Todos los derechos están reservados.
I.S.B.N.: 9791370005450
Conversión a ebook: MT Color & Diseño, S.L.
Índice
Capítulo 1
Capítulo 2
Capítulo 3
Capítulo 4
Capítulo 5
Capítulo 6
Capítulo 7
Capítulo 8
Capítulo 9
Capítulo 10
Capítulo 11
Capítulo 12
Capítulo 13
Si te ha gustado este libro…
Vittorio Vitale se sirvió un buen vaso del mejor whisky irlandés. Luego, lo alzó hacia las vistas de Roma, bañada por la dorada luz del sol de primera hora de la tarde. Eran sus dominios. Por fin.
La bebida le ardió en la garganta antes de aposentarse en su estómago con una sensación de intensa satisfacción. No podía estar más contento. Aquello era la culminación de todos sus esfuerzos. Pero su alegría se vio interrumpida por el sonido del intercomunicador de la mesa y, tras fruncir el ceño, pulsó el botón adecuado y dijo:
–Tommaso, le pedí que no me molestaran bajo ninguna circunstancia.
–Lo siento, señor. Es que… ¡Oiga! ¡Espere un momento… ! ¡No puede entrar así como así!
La puerta del despacho se abrió de golpe, dando paso a una ruborizada mujer de pelo tiesamente recogido que lo dejó perplejo durante unos instantes. Llevaba un largo, voluminoso y recargado vestido de novia de color blanco, que a Vito le pareció tan conservador como excesivamente formal. Hasta el ramo de flores que aferraba se lo pareció.
Su secretario la siguió al interior, y Vito clavó la vista en él y declaró:
–No se preocupe, Tommaso. Ya me encargo yo.
Vito dejó el vaso de whisky a un lado, asumiendo que su celebración se iba retrasar un poco. Había quedado con una de las modelos más bellas de Italia, una joven alta, de cuerpo impresionante y largo y sedoso cabello oscuro. Pero, evidentemente, no podía ir a verla sin hablar antes con su inesperada visita: la mujer con la que se tendría que haber casado dos horas antes.
–Señorita Gavia… –dijo, echando un vistazo a la hora–. Pasa, por favor.
Flora Gavia no podía estar más enfadada. ¿Cómo se atrevía Vittorio Vitale a mirar la hora? Él, que la había tenido esperando en la iglesia durante sesenta minutos, antes de comprender que no tenía intención de presentarse. Y encima, después de lo que le había pasado con su tío, que la había acusado de ser la culpable de todo y se había ido con su esposa tras dedicarle unas palabras de lo más desagradables:
–Ya no me sirves de nada.
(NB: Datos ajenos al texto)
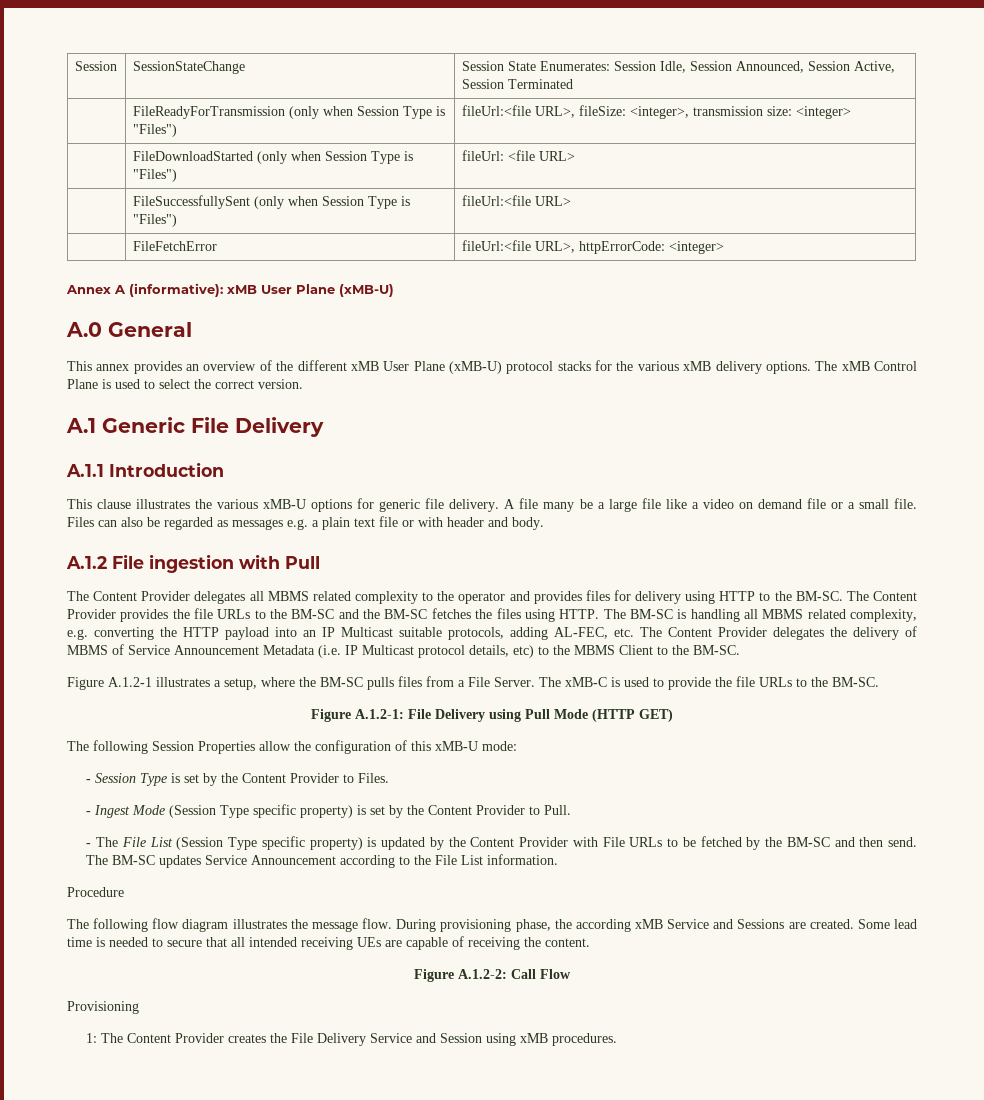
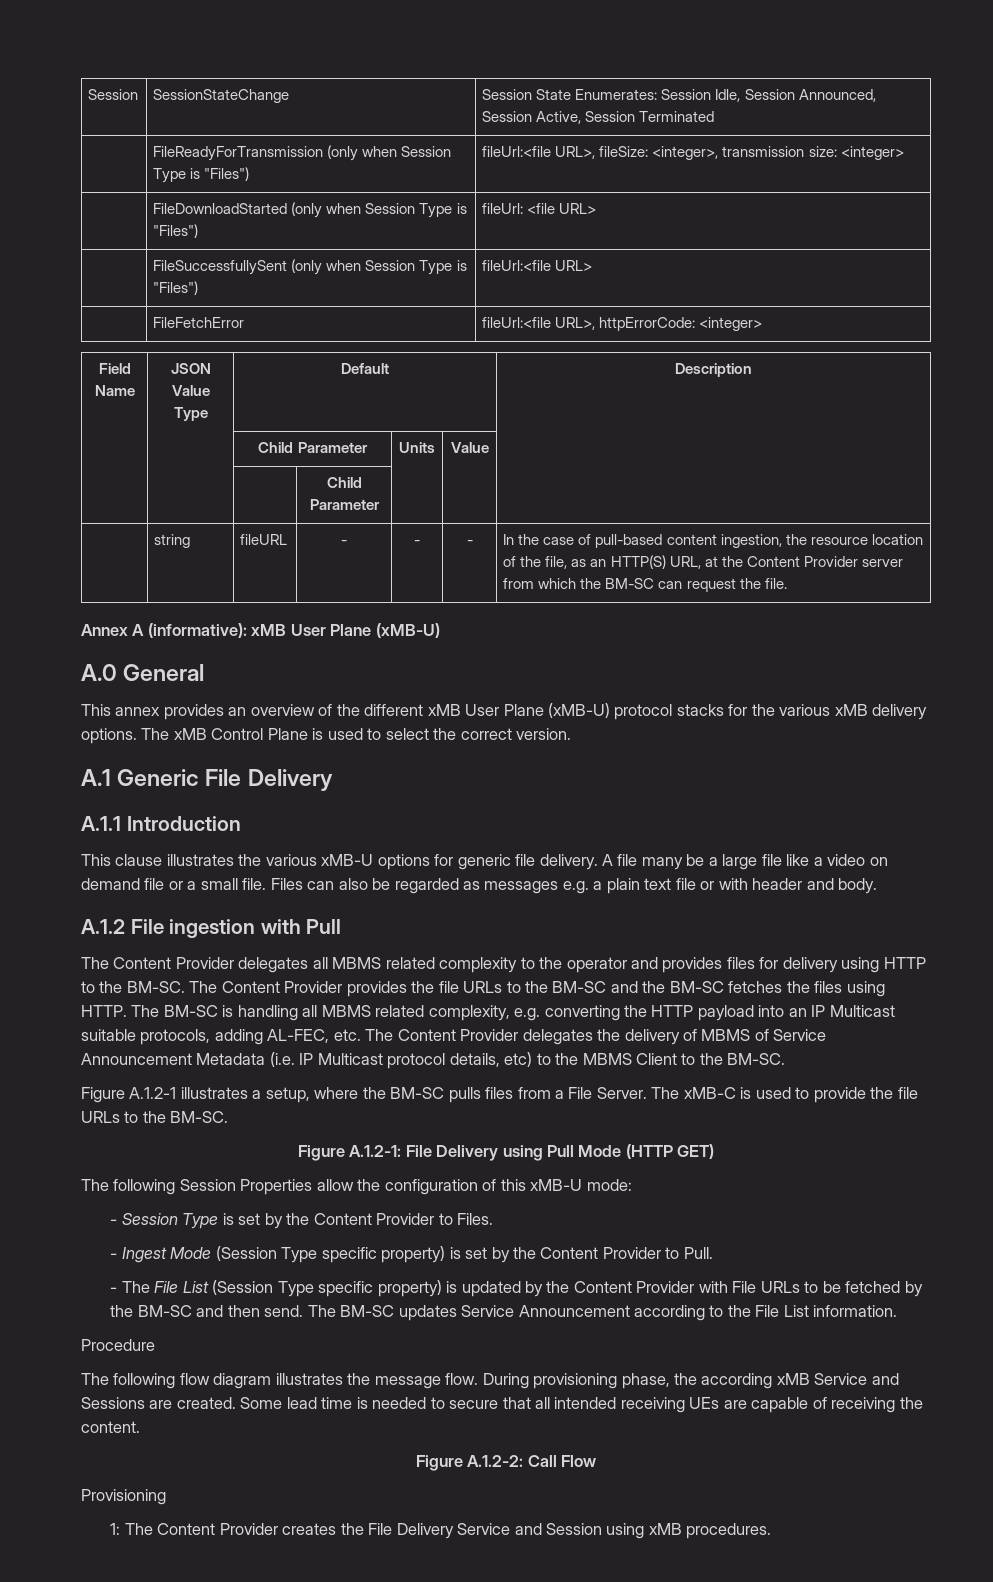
+ Field Name | JSON Value Type | Default | Description
+ | | Child Parameter | Units | Value |
+ | | | Child Parameter | | |
+ | string | fileURL | - | - | - | In the case of pull-based content ingestion, the resource location of the file, as an HTTP(S) URL, at the Content Provider server from which the BM-SC can request the file.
No has sido más que una carga durante catorce años. Estás muerta para mí.
Flora se había quedado completamente helada. Era muy duro que las dos personas que la habían cuidado desde que tenía ocho años la repudiaran y dejaran sola. Pero el disgusto se transformó en ira cuando volvió a pensar en el alto, atractivo y multimillonario hombre que estaba en ese momento ante ella.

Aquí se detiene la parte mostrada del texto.